RECORD SET

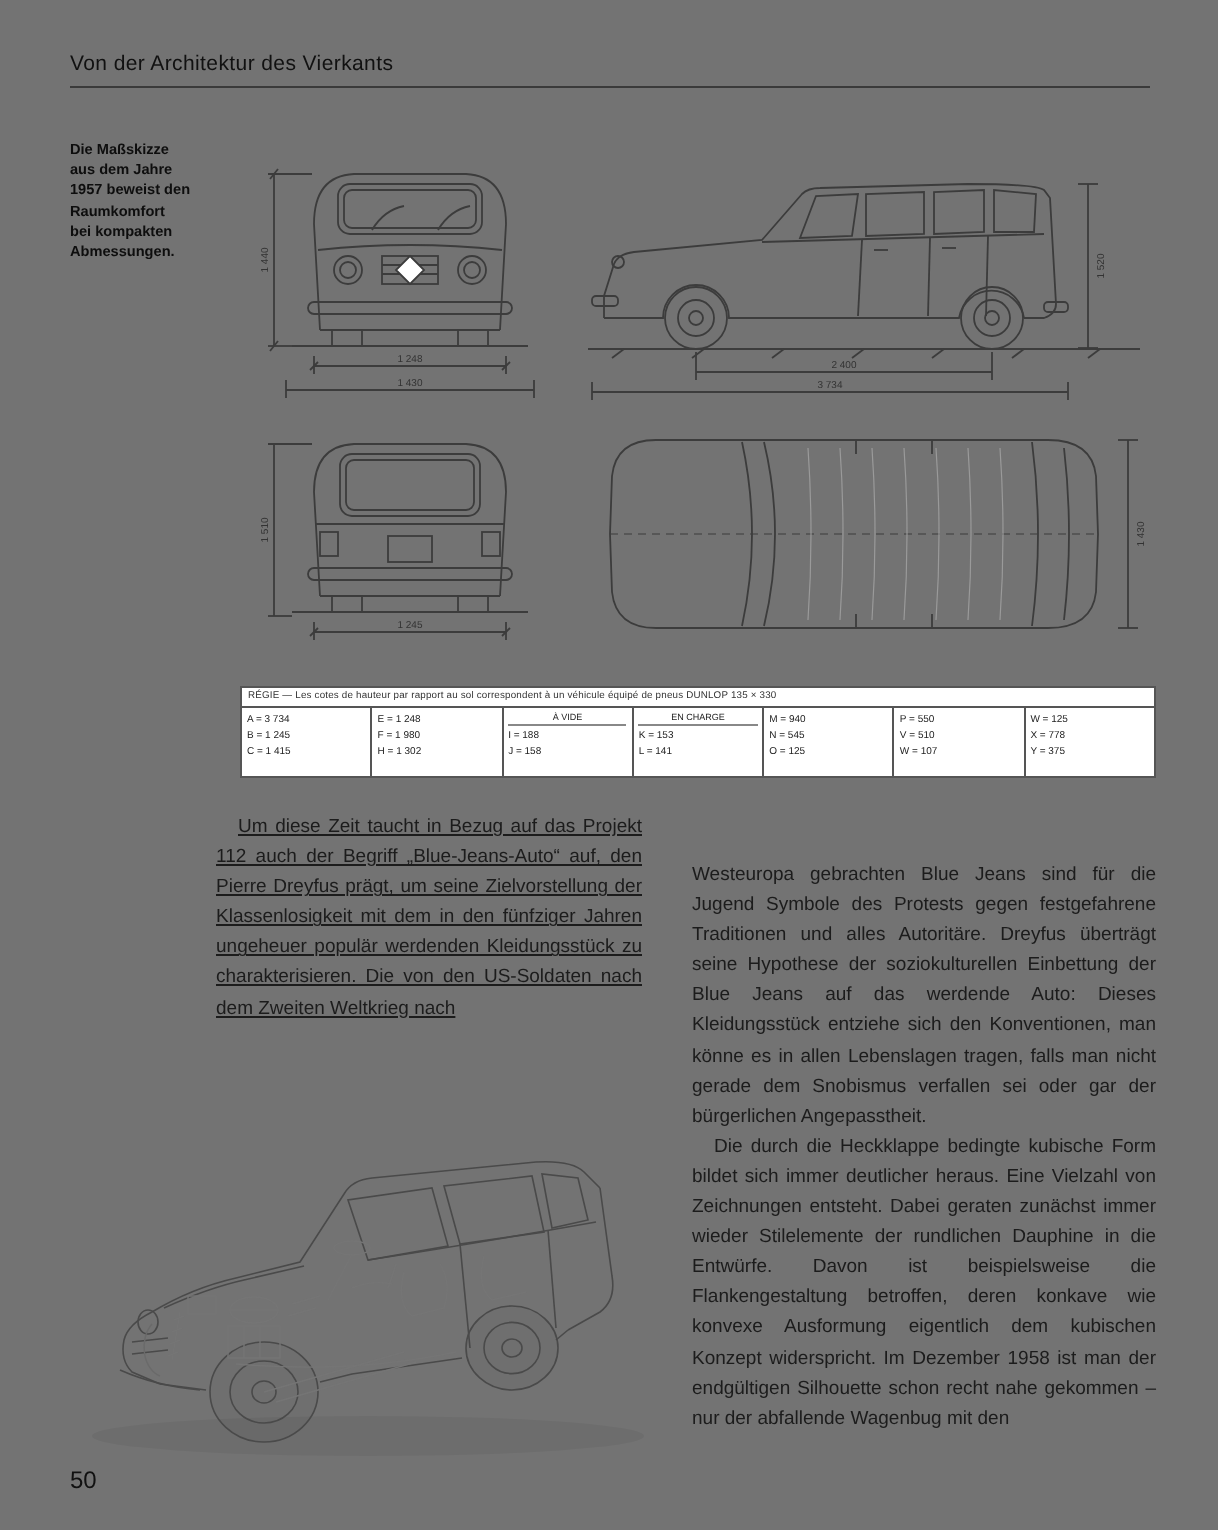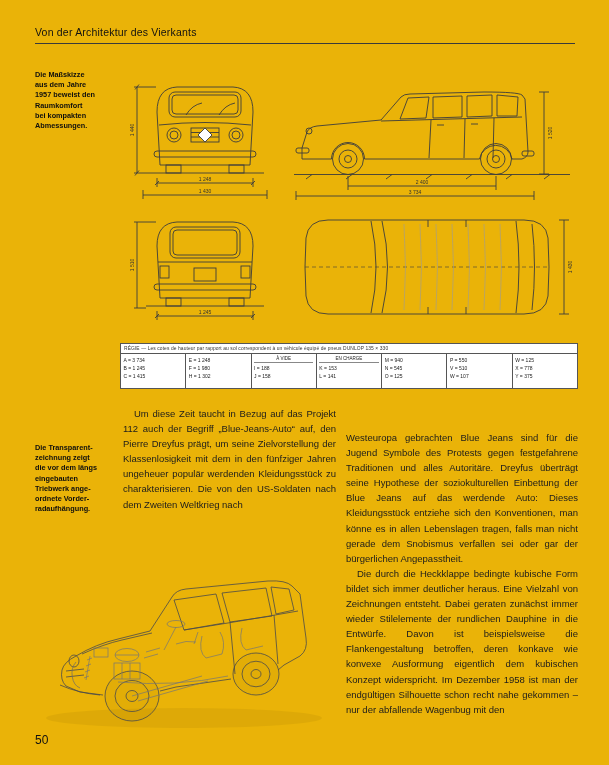--- a/index.html
+++ b/index.html
@@ -4,7 +4,7 @@
 <style>
   * { margin:0; padding:0; box-sizing:border-box; }
   html,body { background:#d9d9d9; font-family:"Liberation Sans", sans-serif; }
-  .page { position:relative; width:609px; height:765px; background:#eab308; margin:0 auto; overflow:hidden; }
+  .page { position:relative; width:609px; height:765px; background:#737373; margin:0 auto; overflow:hidden; }
 
   .running-head { position:absolute; left:35px; top:26px; font-size:10.5px; color:#111; letter-spacing:.2px; }
   .head-rule { position:absolute; left:35px; top:43px; width:540px; height:1px; background:#3a3a3a; }

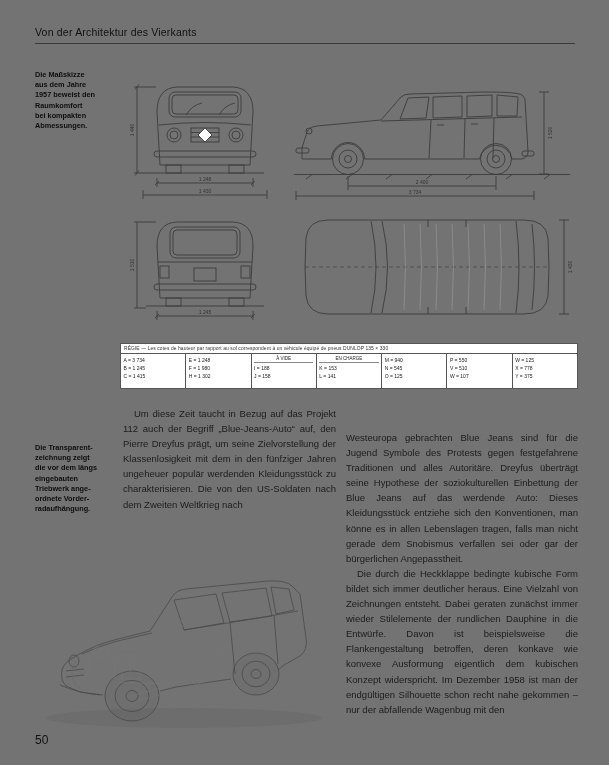--- a/index.html
+++ b/index.html
@@ -33,7 +33,7 @@
          text-align:justify; }
   .col p { margin:0; }
   .col .indent { text-indent:11px; }
-  .col-left { left:123px; width:213px; }
+  .col-left { left:108px; width:213px;text-decoration:underline; }
   .col-right { left:346px; width:232px;margin-top:24px; }
 
   .cutaway { position:absolute; left:26px; top:524px; }

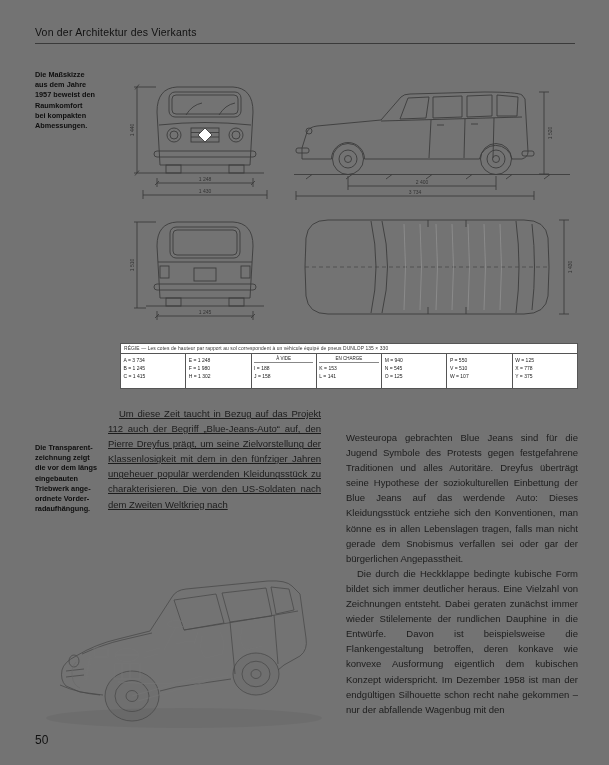--- a/index.html
+++ b/index.html
@@ -53,13 +53,6 @@
 Raumkomfort
 bei kompakten
 Abmessungen.</div>
-  <div class="margin-note note-2">Die Transparent-
-zeichnung zeigt
-die vor dem längs
-eingebauten
-Triebwerk ange-
-ordnete Vorder-
-radaufhängung.</div>
 
   <div class="blueprint">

WHAT THIS TASK INVOLVES
Copy every line of the data above in which the string "auto" appears.

YOUR RESPONSE
-  .page { position:relative; width:609px; height:765px; background:#eab308; margin:0 auto; overflow:hidden; }
+  .page { position:relative; width:609px; height:765px; background:#737373; margin:0 auto; overflow:hidden; }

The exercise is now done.